The next event featured another Japanese record as Asami Kitagawa hit the wall in 2:07.84 in the women's 200 IM. That swim blasted Kitagawa's previous best of 2:09.44 set last month in Tokyo. Hidemasa Sano also took down a Japanese record, this time in the men's 200 IM, with a time of 1:54.92. That performance lowered his previous top time of 1:55.77 set last year at this meet.
Jiao Liuyang kept the national records tumbling as she hit the wall in 56.88 in the women's 100 fly for China.
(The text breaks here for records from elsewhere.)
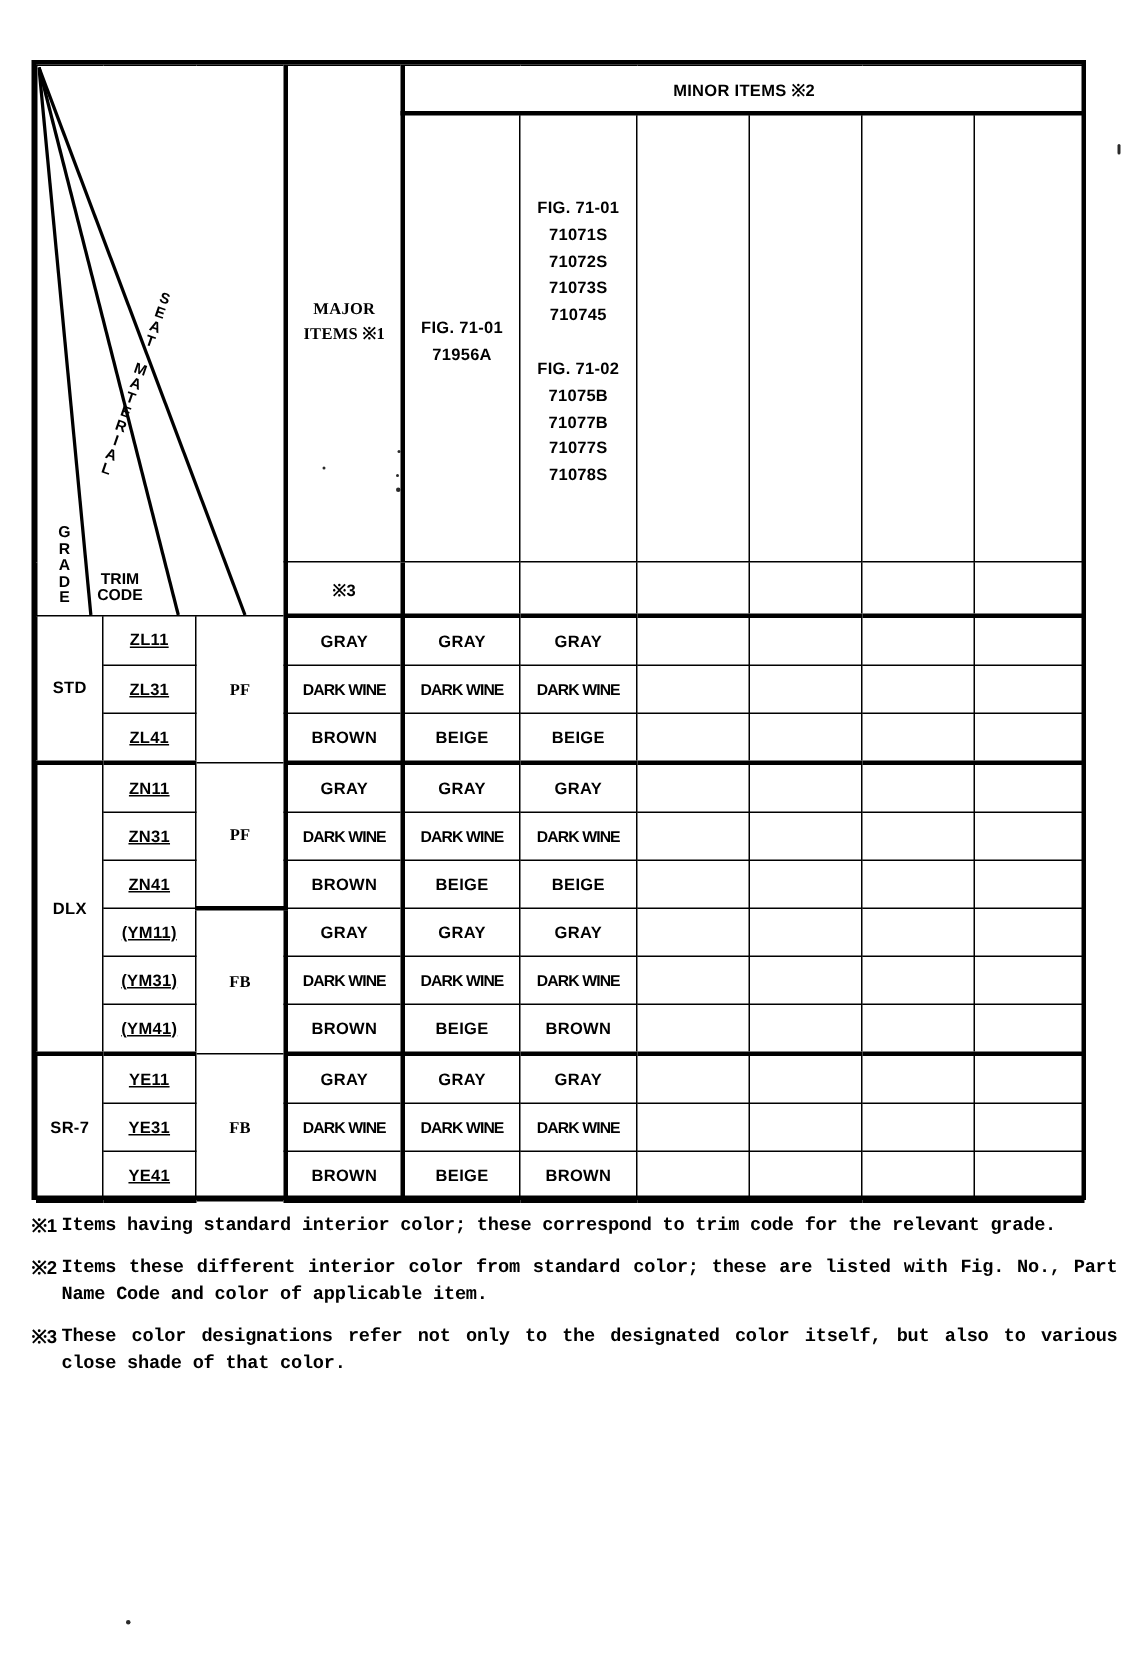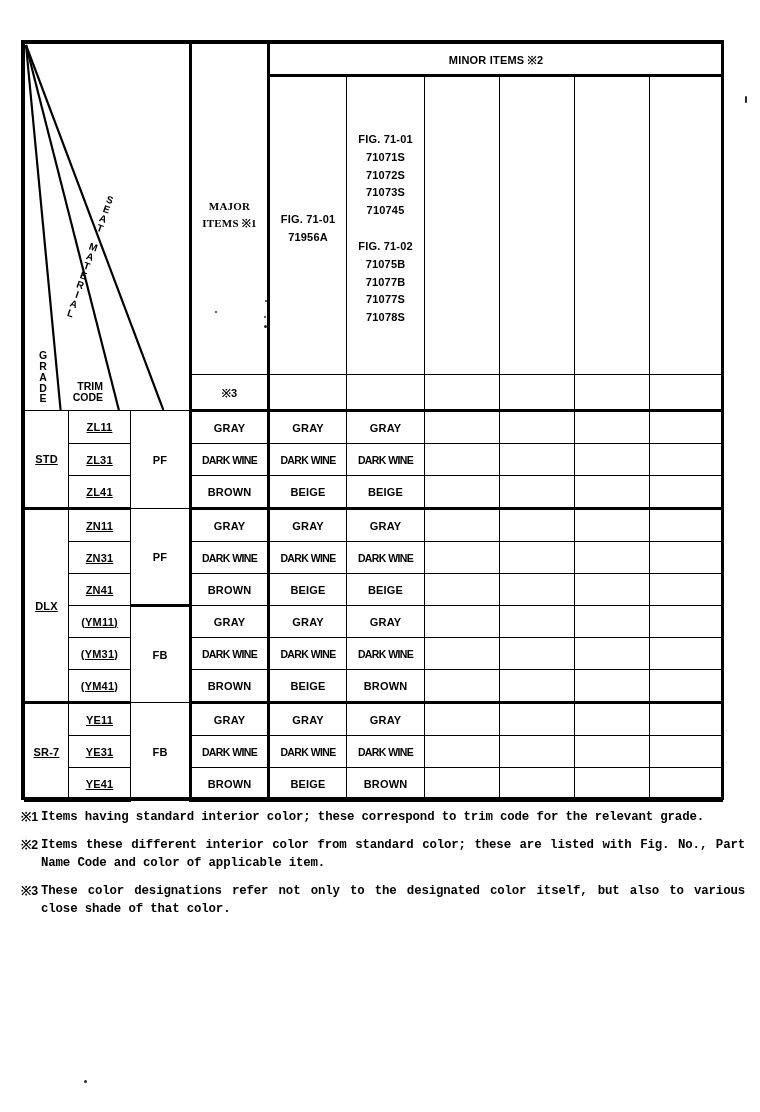--- a/index.html
+++ b/index.html
@@ -88,7 +88,7 @@
     width: 46px;
     font-size: 10.5px;
     line-height: 1.12;
-    text-align: right;
+    text-align: center;
     margin-top: 14px;
   }
   #label-seatmat {

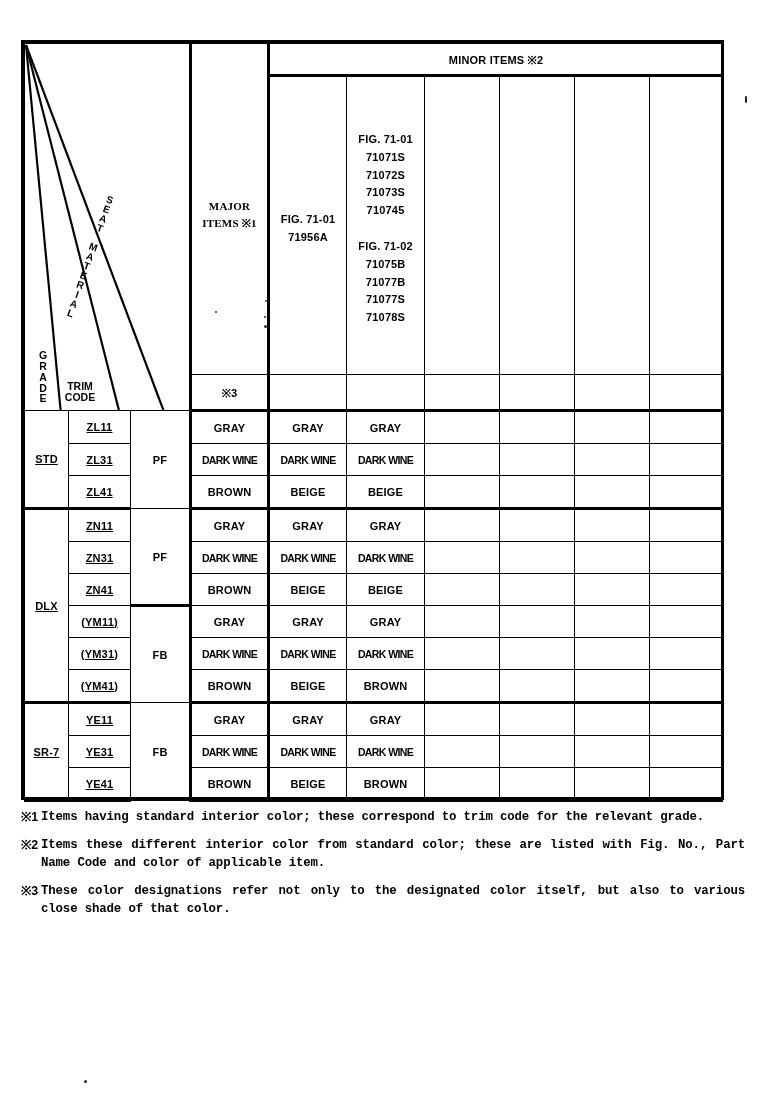--- a/index.html
+++ b/index.html
@@ -127,7 +127,7 @@
   }
 
   
-  .cell-grade   { font-size: 11px; text-decoration: underline; }
+  .cell-grade   { font-size: 11px; }
   .cell-trim    { font-size: 11px; text-decoration: underline; }
   .cell-mat     { font-size: 11px; }
   .cell-color   { font-size: 10.5px; letter-spacing: -0.1px; }

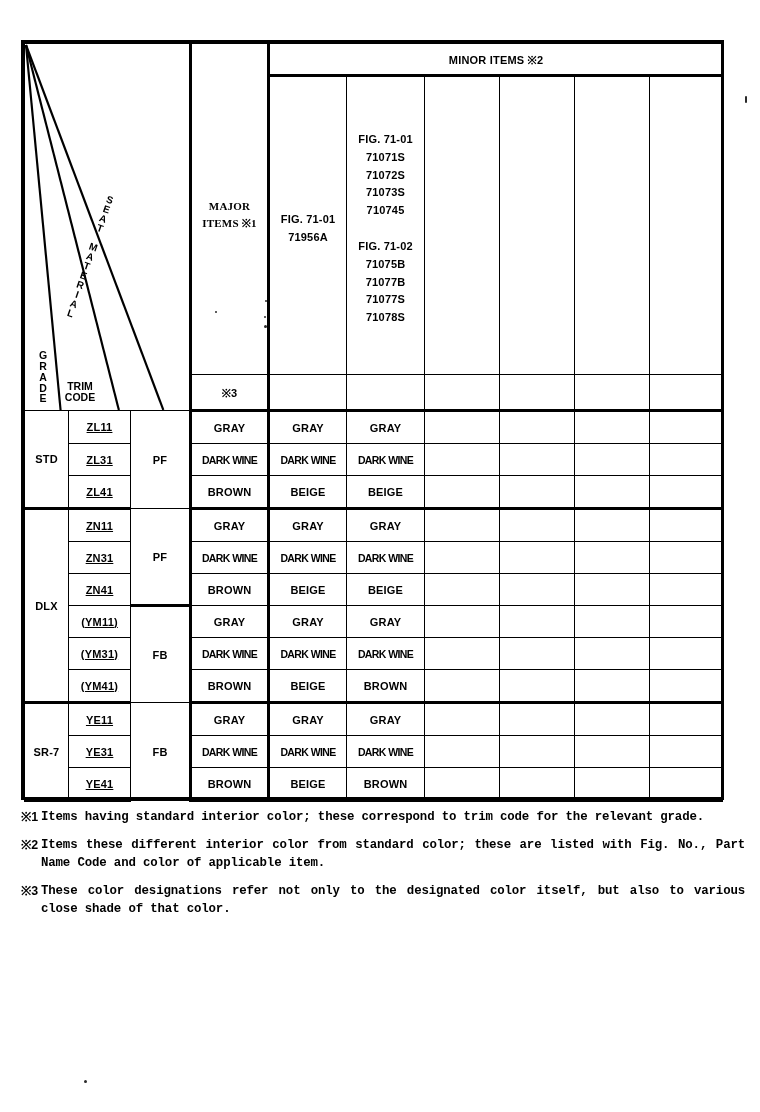--- a/index.html
+++ b/index.html
@@ -129,7 +129,7 @@
   
   .cell-grade   { font-size: 11px; }
   .cell-trim    { font-size: 11px; text-decoration: underline; }
-  .cell-mat     { font-size: 11px; }
+  .cell-mat     { font-size: 11px; font-family: Liberation Serif, serif; }
   .cell-color   { font-size: 10.5px; letter-spacing: -0.1px; }
   .cell-color.wide { font-size: 10.5px; letter-spacing: -0.6px; text-align: center; }
   .cell-empty   { }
She became the first woman from China to break the 57-second barrier as the previous record had been a 57.60 set by Zhou Yafei in 2007.
Next, Ryo Takayasu dropped the hammer in the men's 100 fly with a time of 50.28. That swim bettered his previous record of 50.55 set last year.
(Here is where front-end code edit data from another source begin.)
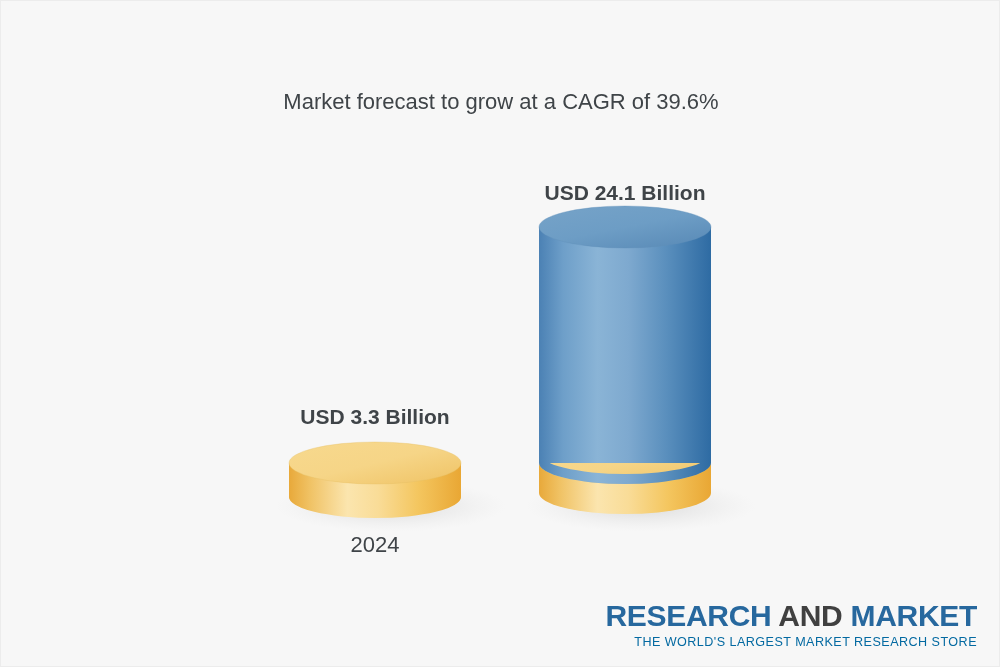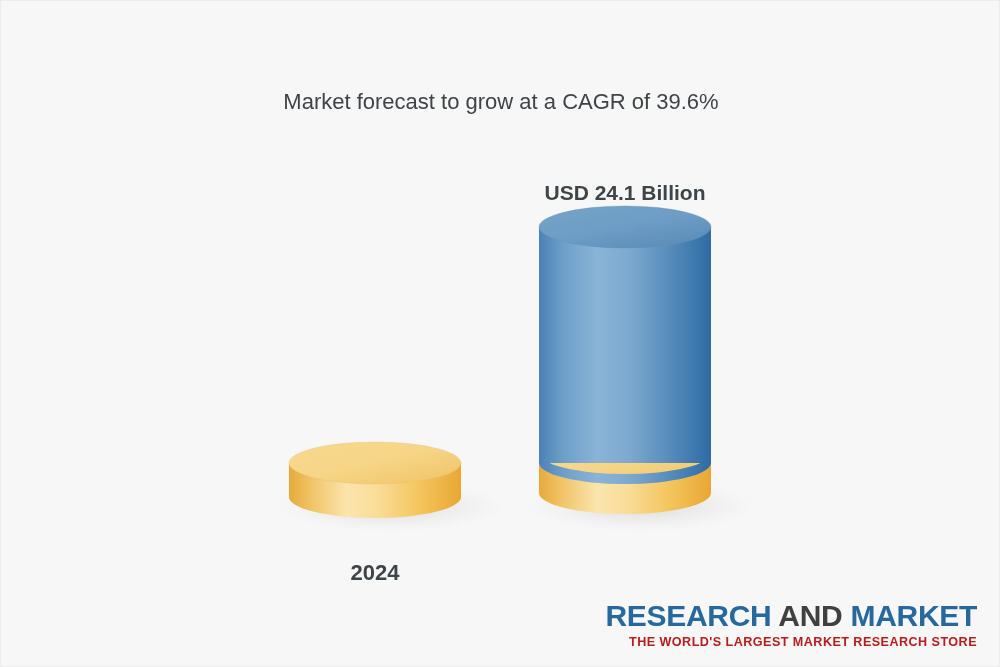--- a/index.html
+++ b/index.html
@@ -193,6 +193,7 @@
       </g>
     </svg>
 
+    <div class="value-label value-label-2024">USD 3.3 Billion</div>
     <div class="value-label value-label-2030">USD 24.1 Billion</div>
 
     <div class="cat-label cat-label-2024">2024</div>

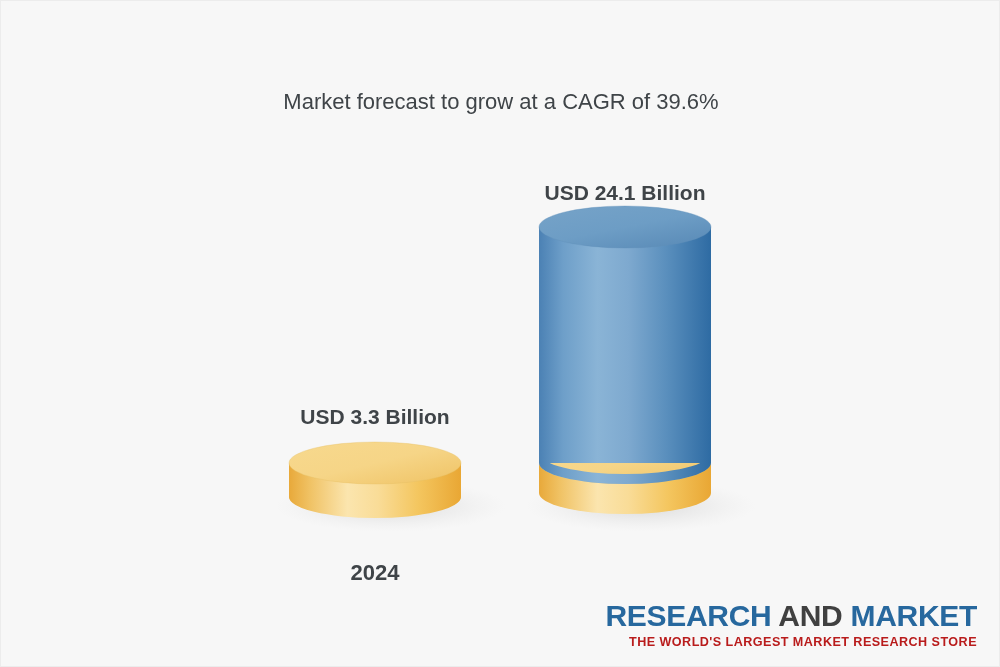--- a/index.html
+++ b/index.html
@@ -70,11 +70,10 @@
   .cat-label {
     position: absolute;
     font-size: 22px;
-    font-weight: bold;
+    font-weight: normal;
     color: #3f4448;
     text-align: center;
     white-space: nowrap;
-    margin-top: 28px;
   }
   .cat-label-2024 { left: 288px; top: 531px; width: 172px; }
   .cat-label-2030 { left: 538px; top: 531px; width: 172px; }

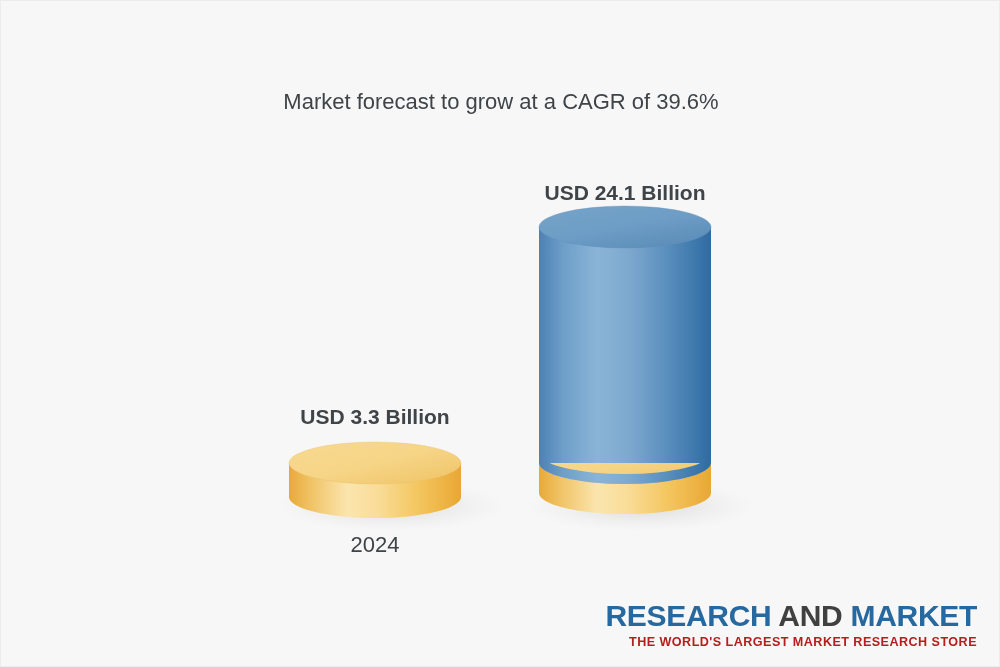--- a/index.html
+++ b/index.html
@@ -112,8 +112,8 @@
   .logo-tagline {
     margin-top: 5px;
     font-size: 12.6px;
-    font-weight: bold;
-    color: #b91c1c;
+    font-weight: normal;
+    color: #0369a1;
     letter-spacing: 0.45px;
     white-space: nowrap;
   }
The record-breaking finally took a breather in the women's 400 free when Japan's Yurie Yano touched out compatriot Sakiko Nakamura, 4:05.52 to 4:05.64, in the women's 400 free. The race just served as an intermission in the drama as China's Zhang Lin and American Peter Vanderkaay nearly pushed each other to a world-record performance.
Zhang overtook Vanderkaay in the final 50 with a touch-out triumph of 3:34.66 to 3:34.81. Both swims came up just short of Grant Hackett's global standard of 3:34.58 set in 2002. Zhang's readout demolished the Chinese record of 3:41.42 that he set back in 2006, while Vanderkaay's time obliterated the American record of 3:40.66 set by Chad Carvin in 2000. Notably, Takeshi Matsuda set the Japanese record with a fourth-place 3:39.91. He'd owned the old record with a 3:41.86 set last year.
"I was shooting for the world record, but my tapering just did not go right," Zhang told Swimming World. "It was close, so that is a pity."
The world-record bonus at the meet was 2 million Japanese yen, or about $22,000 U.S.
Rie Kanetou picked off her preliminary Japanese record of 2:19.76 in the women's 200 breast with a time of 2:18.64. Nanaka Tamura joined her under the previous standard with a second-place 2:19.52.
"I was not good at short course swimming in the past," Kanetou told Swimming World. "But, this will be good momentum heading into the Japanese Nationals in two months. That's when I will against shoot for the long course Japanese record and eventually a medal in Rome."
Ryo Tateishi closed the curtains on an exciting 2009 edition of the Japan Open with a final Japanese record in the men's 200 breast. Tateishi checked in with a 2:03.80 that smashed a Kitajima record of 2:04.96 set in 2007. Kyousuke Yonehara also cleared the former record with a second-place 2:04.93.
"Compared to yesterday's 100, I settled down in the 200 as it can get really difficult in pacing," Tateishi told Swimming World. "I still don't know how to say that I have cut more than a second from Kitajima's record."